### ABOUT THIS EXERCISE
Reproduce every line of the listing as written, apart from the pictures.

### DATA SUPPLIED
+++

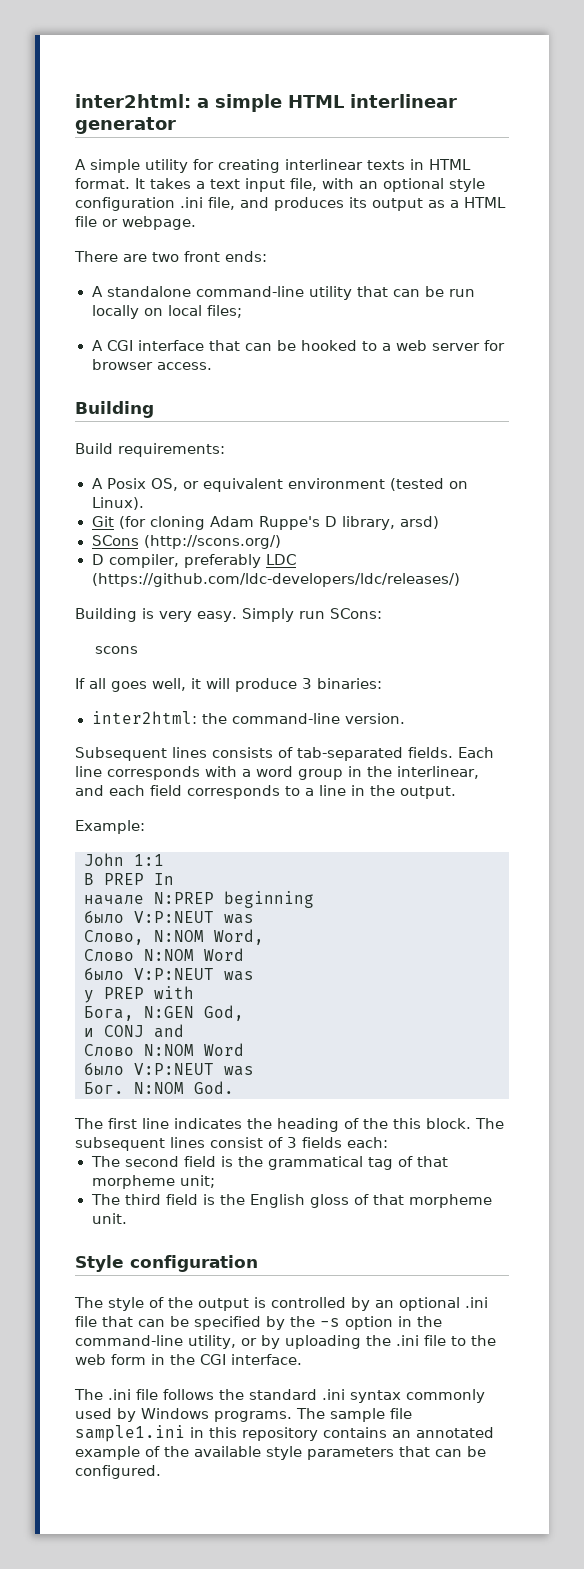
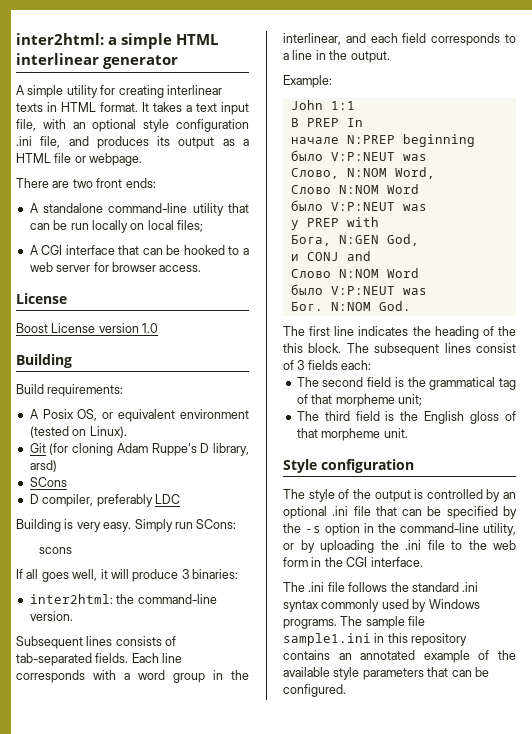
(212, 366) none -> [16,293,67,304] [16,323,159,333] // License // Boost License version 1.0
[143,535,281,549] (http://scons.org/) -> (67, 482) none
[91,573,460,587] (https://github.com/ldc-developers/ldc/releases/) -> (180, 499) none

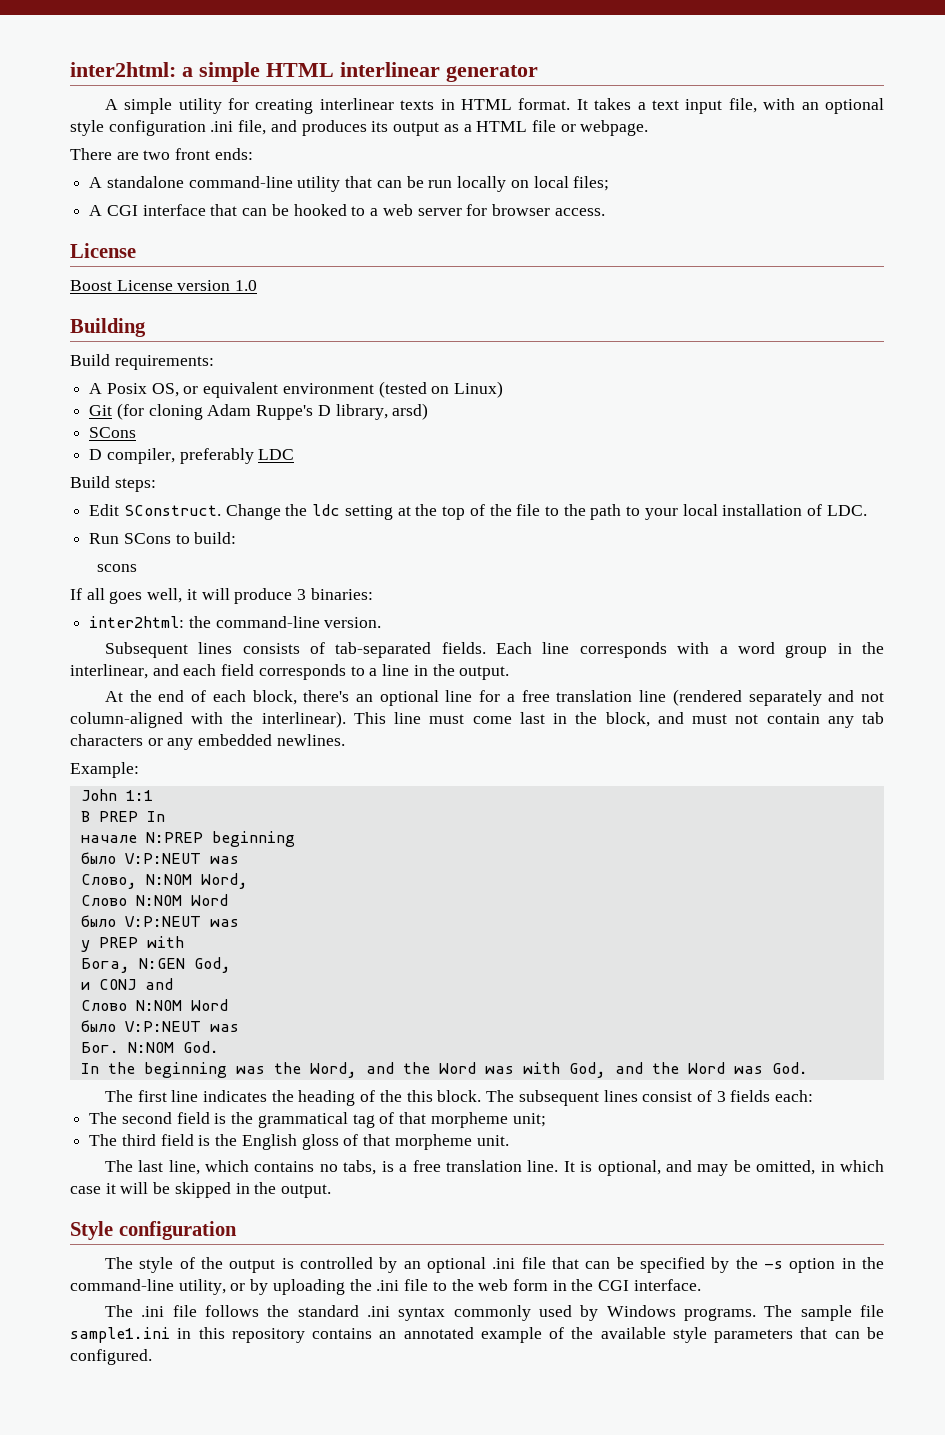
[89,426,127,438] Linux). -> [454,381,504,398] Linux)
[16,519,237,532] Building is very easy. Simply run SCons: -> [70,476,156,492] [89,504,867,520] [89,532,237,544] Build steps: // Edit SConstruct. Change the ldc setting at the top of the file to the path to your local installation of LDC. // Run SCons to build:
(390, 57) none -> [104,689,885,706] [70,711,885,728] [70,734,345,750] // At the end of each block, there's an optional line for a free translation line (rendered separately and not column-aligned with the interlinear). This line must come last in the block, and must not contain any tab characters or any embedded newlines.
(411, 306) none -> [80,1062,808,1078] // In the beginning was the Word, and the Word was with God, and the Word was God.
(408, 433) none -> [104,1160,884,1176] [70,1182,332,1198] // The last line, which contains no tabs, is a free translation line. It is optional, and may be omitted, in which case it will be skipped in the output.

+++

### SOLUTION FOR THIS TASK
(212, 366) none -> [16,293,67,304] [16,323,159,333] // License // Boost License version 1.0
[143,535,281,549] (http://scons.org/) -> (67, 482) none
[91,573,460,587] (https://github.com/ldc-developers/ldc/releases/) -> (180, 499) none

[89,426,127,438] Linux). -> [454,381,504,398] Linux)
[16,519,237,532] Building is very easy. Simply run SCons: -> [70,476,156,492] [89,504,867,520] [89,532,237,544] Build steps: // Edit SConstruct. Change the ldc setting at the top of the file to the path to your local installation of LDC. // Run SCons to build:
(390, 57) none -> [104,689,885,706] [70,711,885,728] [70,734,345,750] // At the end of each block, there's an optional line for a free translation line (rendered separately and not column-aligned with the interlinear). This line must come last in the block, and must not contain any tab characters or any embedded newlines.
(411, 306) none -> [80,1062,808,1078] // In the beginning was the Word, and the Word was with God, and the Word was God.
(408, 433) none -> [104,1160,884,1176] [70,1182,332,1198] // The last line, which contains no tabs, is a free translation line. It is optional, and may be omitted, in which case it will be skipped in the output.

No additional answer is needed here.